La seduta cinematografica presenta tutta una serie di caratteristiche che favoriscono un coinvolgimento così forte, come l’oscurità, il volume alto, la posizione rilassata, la passività.

I meccanismi psicologici coinvolti sono principalmente quelli di identificazione, per cui una carenza o un bisogno interno vengono mitigati attraverso l’identificazione, appunto, delle emozioni e dei vissuti dei personaggi del film.

 

Il Mandala

Il mandala è un archetipo molto importante. È l’archetipo dell’ordine interiore[…]

Esprime il fatto che esiste un centro e una periferia, e cerca di abbracciare il tutto.

È il simbolo della totalità. […]

Il mandala compare spontaneamente come archetipo compensatorio, portando ordine, mostrando la possibilità dell’ordine.[..]

Si potrebbe ben dire che è l’archetipo più importante.

Carl Gustav Jung

 

Il mandala è un simbolo spirituale e rituale che rappresenta l’universo.

Dai monaci tibetani viene disegnato come mezzo di meditazione, per rilassarsi e calmare la mente. Già lo psicoanalista Carl Jung nei primi anni del XX secolo aveva notato che colorare il mandala aveva dei benefici visibili sul piano psichico, perché aveva la capacità di calmare la mente delle persone. Ai giorni nostri è consigliato soprattutto ai bambini con problemi di autismo e di disturbi dell'attenzione.

 

Art Therapy Coloring books: Il colore che crea benessere

Già il fatto di concedersi del tempo per colorare è un'auto terapia di grande effetto. Quando si colora, il cervello entra in uno stato simile a quando si medita, quindi è in grado di far emergere pensieri nascosti, aumentare la consapevolezza e di riportare alla mente conoscenze che avevamo interiorizzato e dimenticato.

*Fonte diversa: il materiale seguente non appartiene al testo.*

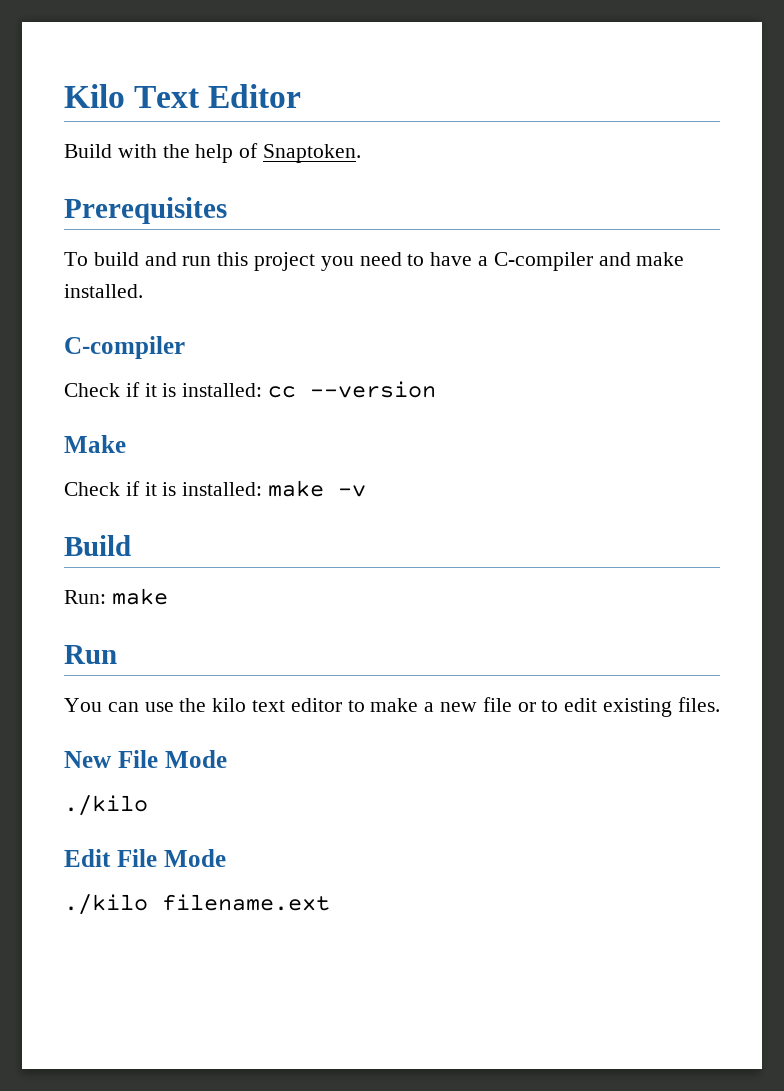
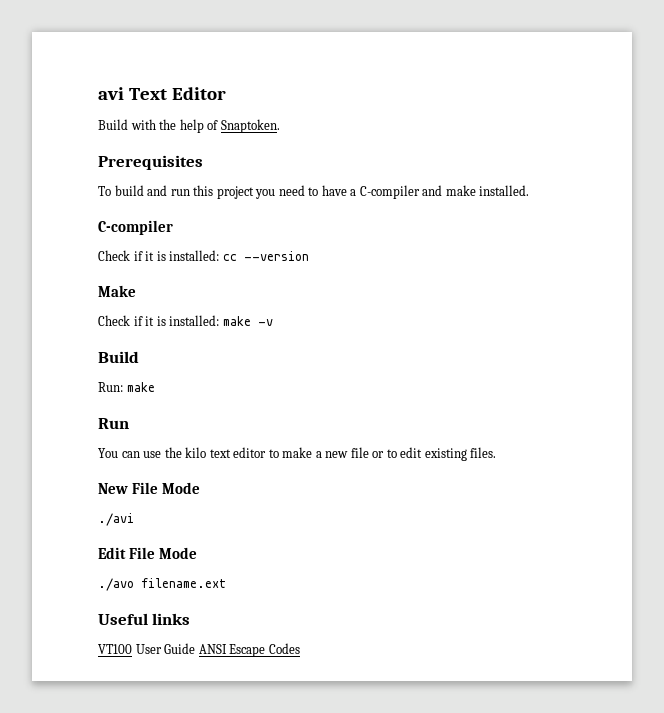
- Kilo Text Editor
+ avi Text Editor
  New File Mode
- ./kilo
+ ./avi
- ./kilo filename.ext
+ ./avo filename.ext
+ Useful links
+ VT100 User Guide ANSI Escape Codes

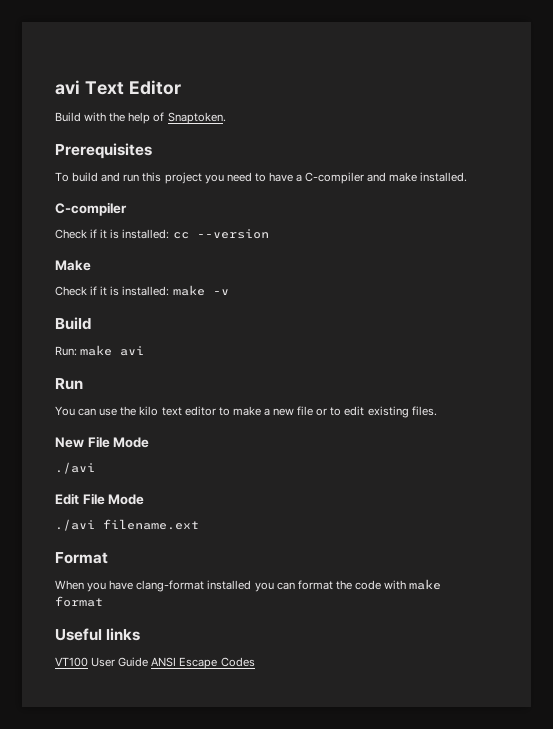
- Run: make
+ Run: make avi
- ./avo filename.ext
+ ./avi filename.ext
+ Format
+ When you have clang-format installed you can format the code with make format

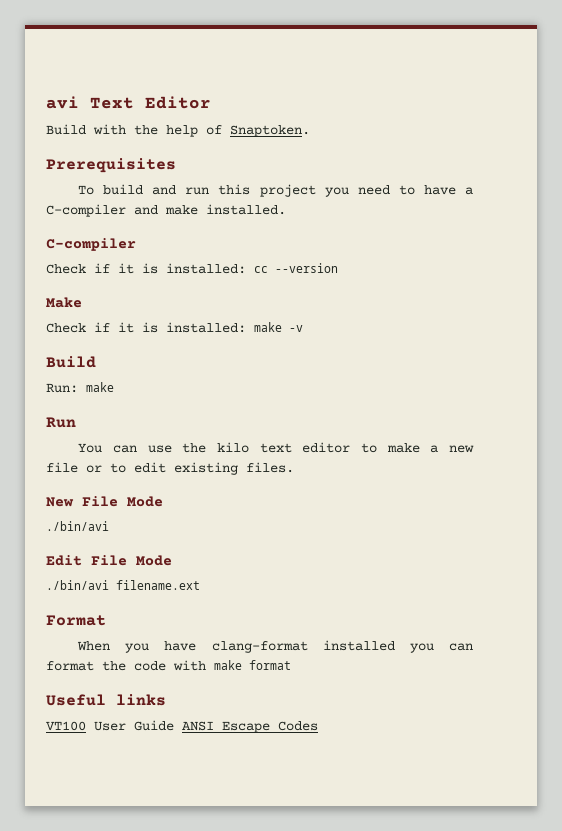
- Run: make avi
+ Run: make
  New File Mode
- ./avi
+ ./bin/avi
- ./avi filename.ext
+ ./bin/avi filename.ext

La mente diventa più acuta, più lucida ed è in grado di portare ordine nel nostro disordine interiore, facendo una cernita fra ciò che è utile e ciò che invece rende pesante l'animo. Poco a poco lo stress si riduce, la mente smette di correre di qua e di là in preda a pensieri e preoccupazioni e lascia il posto alla calma interiore. Anche la concentrazione aumenta, così come aumenta la creatività. I sensi diventano più vigili e in grado di cogliere anche quelle sfumature che non siamo in grado di percepire quando siamo assorti o preoccupati.

 

Mix-Arte

"Ognuno di noi è artista della propria vita: che lo sappia o no, che lo voglia o no, che gli piaccia o no."      

 Zygmunt Bauman

Meraviglioso è utilizzare l'arte in sinergia. Ad esempio, si può invitare i soggetti a fare un disegno lasciandosi ispirare dalla musica o chiedere di rappresentare a livello teatrale, o con la danza, un certo brano poetico.

Utilizzare insieme diversi registri sensoriali e comunicativi, o passare dall’uno all’altro, può essere molto utile per affrontare gli stessi temi da una prospettiva diversa, più colorata.

Dalla mix-arte è nata, appunto, la mia Laughter & Relax Dance.